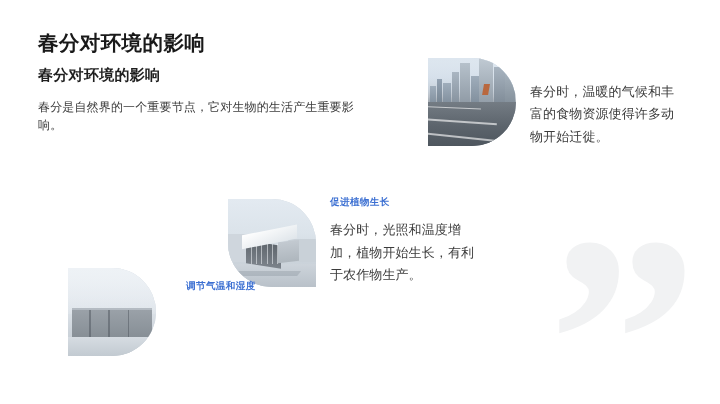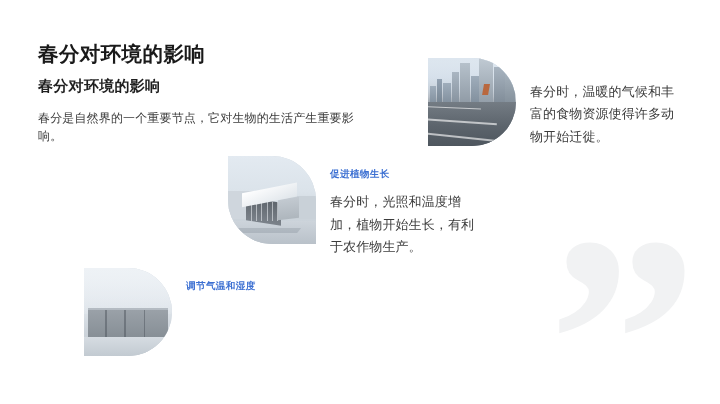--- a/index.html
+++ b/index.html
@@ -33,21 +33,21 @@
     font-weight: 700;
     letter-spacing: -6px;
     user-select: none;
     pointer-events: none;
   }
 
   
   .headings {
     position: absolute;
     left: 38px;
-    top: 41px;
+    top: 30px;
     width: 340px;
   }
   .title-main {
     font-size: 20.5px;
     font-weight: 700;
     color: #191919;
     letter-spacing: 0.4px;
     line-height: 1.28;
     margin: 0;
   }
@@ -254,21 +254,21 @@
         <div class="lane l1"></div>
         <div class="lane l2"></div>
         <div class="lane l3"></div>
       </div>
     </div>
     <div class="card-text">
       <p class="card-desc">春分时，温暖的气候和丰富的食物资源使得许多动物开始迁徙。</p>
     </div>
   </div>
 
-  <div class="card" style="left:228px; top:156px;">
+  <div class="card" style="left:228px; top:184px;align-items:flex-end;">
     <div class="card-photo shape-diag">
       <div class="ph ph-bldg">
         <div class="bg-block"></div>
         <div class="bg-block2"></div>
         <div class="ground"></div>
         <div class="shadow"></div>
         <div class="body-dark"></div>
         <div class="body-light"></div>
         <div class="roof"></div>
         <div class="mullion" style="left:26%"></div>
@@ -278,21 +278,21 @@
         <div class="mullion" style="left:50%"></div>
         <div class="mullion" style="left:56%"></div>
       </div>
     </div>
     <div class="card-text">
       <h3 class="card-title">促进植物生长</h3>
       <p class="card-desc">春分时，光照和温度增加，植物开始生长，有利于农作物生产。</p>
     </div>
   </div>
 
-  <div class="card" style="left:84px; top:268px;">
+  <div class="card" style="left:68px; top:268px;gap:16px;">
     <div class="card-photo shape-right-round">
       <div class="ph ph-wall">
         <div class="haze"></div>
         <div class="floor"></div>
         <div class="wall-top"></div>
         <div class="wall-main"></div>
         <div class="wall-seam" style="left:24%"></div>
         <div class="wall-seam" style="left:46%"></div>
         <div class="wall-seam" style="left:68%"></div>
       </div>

★ ★ ★

# Task details
Copy from the entries only those lines that hold the word "mullion".

# Solution for this exercise
         <div class="mullion" style="left:26%"></div>
         <div class="mullion" style="left:50%"></div>
         <div class="mullion" style="left:56%"></div>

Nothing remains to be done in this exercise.